Más allá de los intereses comerciales que atraviesan la negociación entre filtradores y grandes medios, aparece un ingrediente no menor que es el de la geopolítica. Hasta ahora todas las megafiltraciones surgieron de instituciones de Occidente y los megafiltradores provienen de esa región. Ahora bien: los gobiernos y sus burocracias son las principales fuentes de información de los grandes medios y estos deben convivir y trabajar con esas fuentes una vez que las megafiltraciones se agotaron. Entonces, los grandes medios tienden a suavizar el impacto de sus publicaciones con respecto a esas fuentes. Esto pudo verse claramente en el caso del «Cablegate», cuando el diario estadounidense The New York Times focalizó su reporte en los casos de corrupción y abuso de autoridad de gobiernos extranjeros que los diplomáticos estadounidenses describían en sus informes. En cambio, el periódico británico The Guardian –que no está tan cerca de los intereses de Washington– y otros medios más periféricos y alternativos se encargaron de difundir cómo las embajadas estadounidenses interfirieron en distintos países, tanto para menoscabar a gobiernos que no les resultaban simpáticos como para promover leyes y decisiones en favor de sus objetivos políticos y de las necesidades y los deseos de sus empresas.

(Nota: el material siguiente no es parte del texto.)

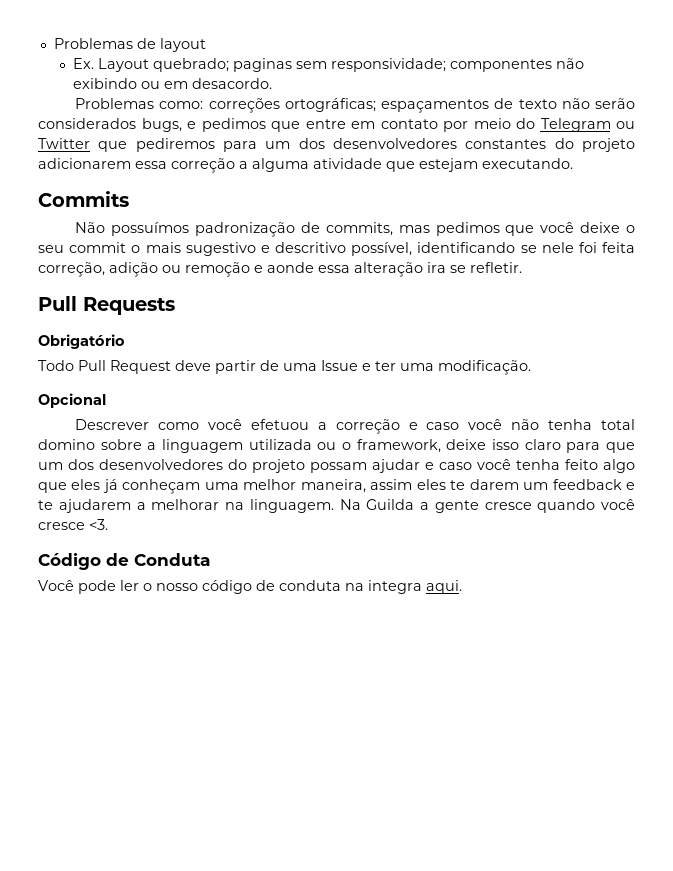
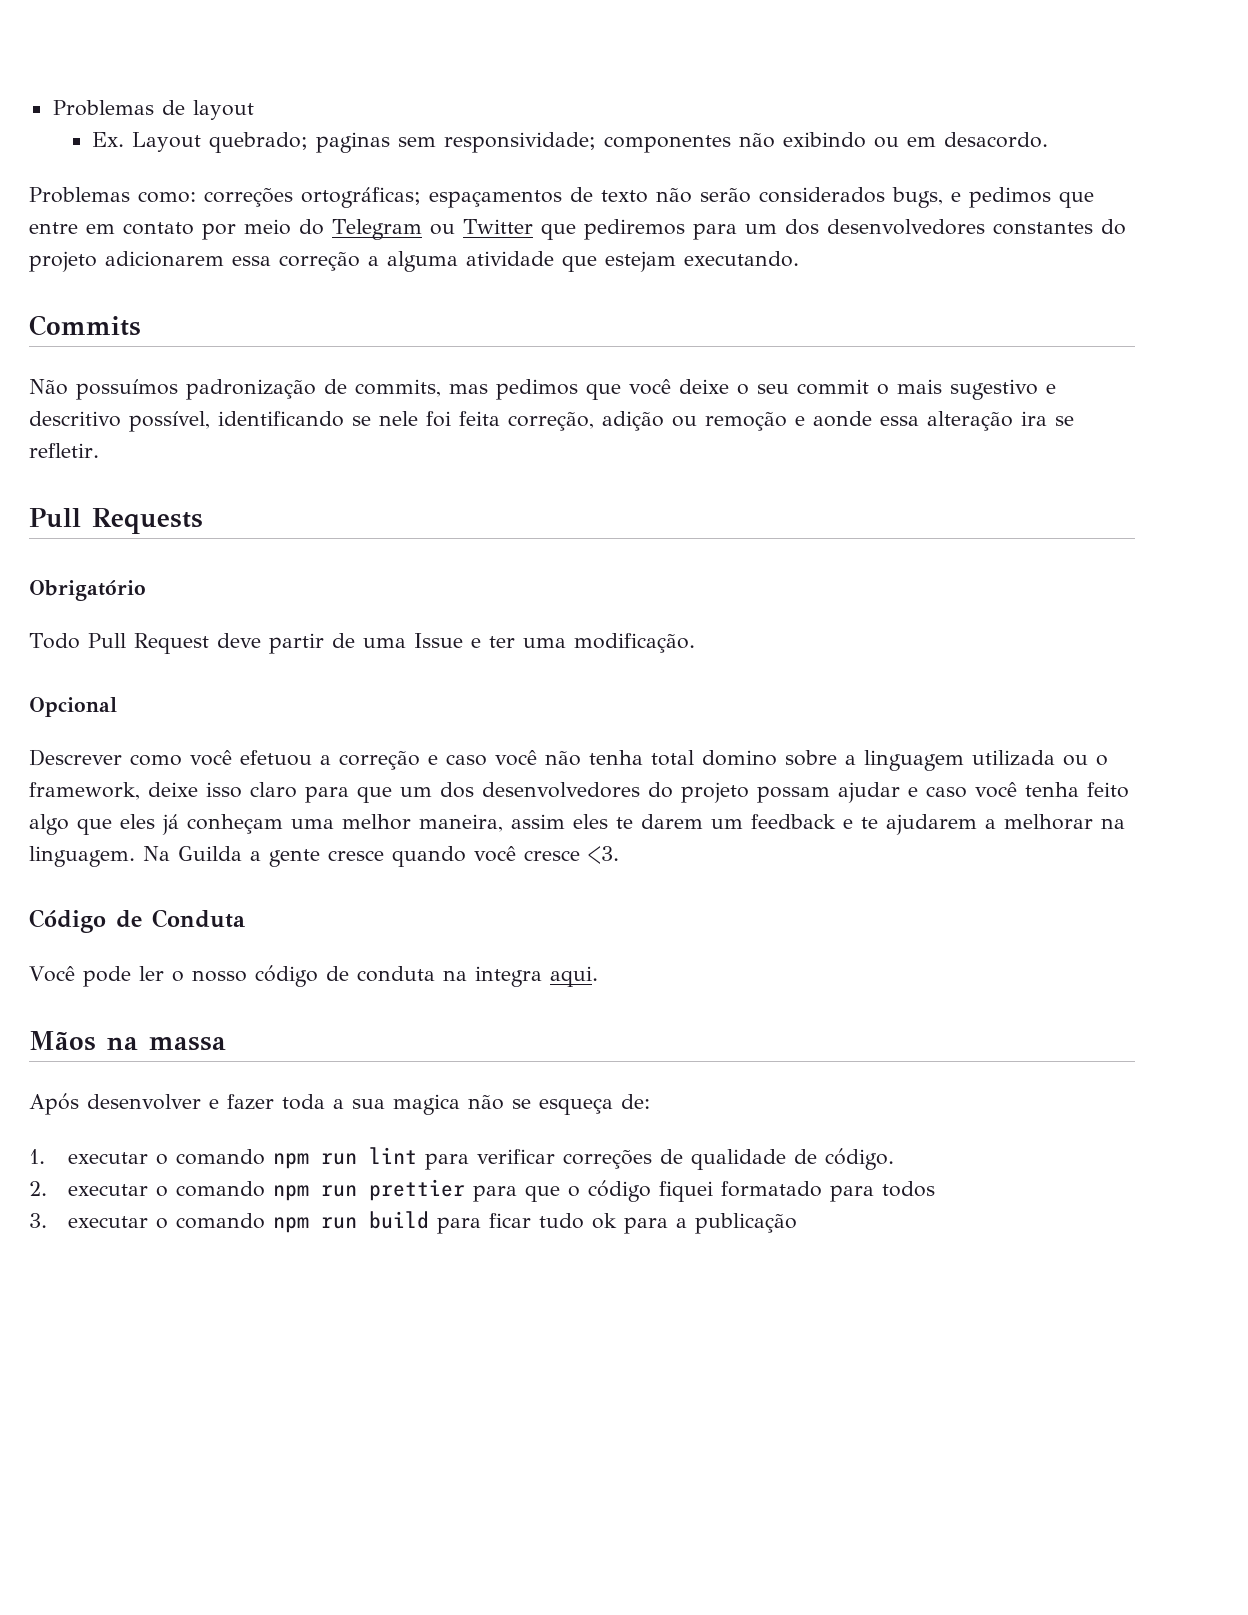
(462, 587) none -> [29,1031,226,1051] [29,1093,650,1115] [29,1147,895,1170] [29,1179,936,1202] [29,1211,798,1234] // Mãos na massa // Após desenvolver e fazer toda a sua magica não se esqueça de: // 1. executar o comando npm run lint para verificar correções de qualidade de código. // 2. executar o comando npm run prettier para que o código fiquei formatado para todos // 3. executar o comando npm run build para ficar tudo ok para a publicação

Así, las megafiltraciones son las «bombas atómicas» de la nueva Guerra Fría. No es casualidad que, tras sus respectivas megafiltraciones, Assange y Snowden hayan tenido que asilarse o exiliarse en países enfrentados con eeuu (en la embajada ecuatoriana en Londres el primero y en Moscú el segundo), mientras que Chelsea Manning fue condenado por terrorismo. De modo inverso, en el caso de los «Panamá Papers», fue el presidente ruso Vladímir Putin quien denunció la megafiltración como un ataque de eeuu, ya que ningún funcionario de ese país aparece comprometido por las publicaciones, mientras que el mayor impacto recayó sobre el círculo íntimo de presidente ruso y el de su colega chino Xi Jinping. En este contexto, no parece casual que la principal herramienta que utilizan los megafiltradores, la encriptación, sea considerada un «arma auxiliar» por el Departamento de Estado de eeuu2. Vistas de esta manera, las megafiltraciones diluyen la frontera entre el periodismo y el terrorismo, entre el derecho a informar y la traición a la patria.

1.    M. Becerra: «Prólogo» en S. O’Donnell: Argen-Leaks. Los cables de WikiLeaks sobre la Argentina, de la a a la z, Sudamericana, Buenos Aires, 2011.

2.    «International Traffic in Arms Regulations» en Epic.org, <https://epic.org/crypto/export_controls/itar.html>.

Revista Nueva Sociedad, Buenos Aires.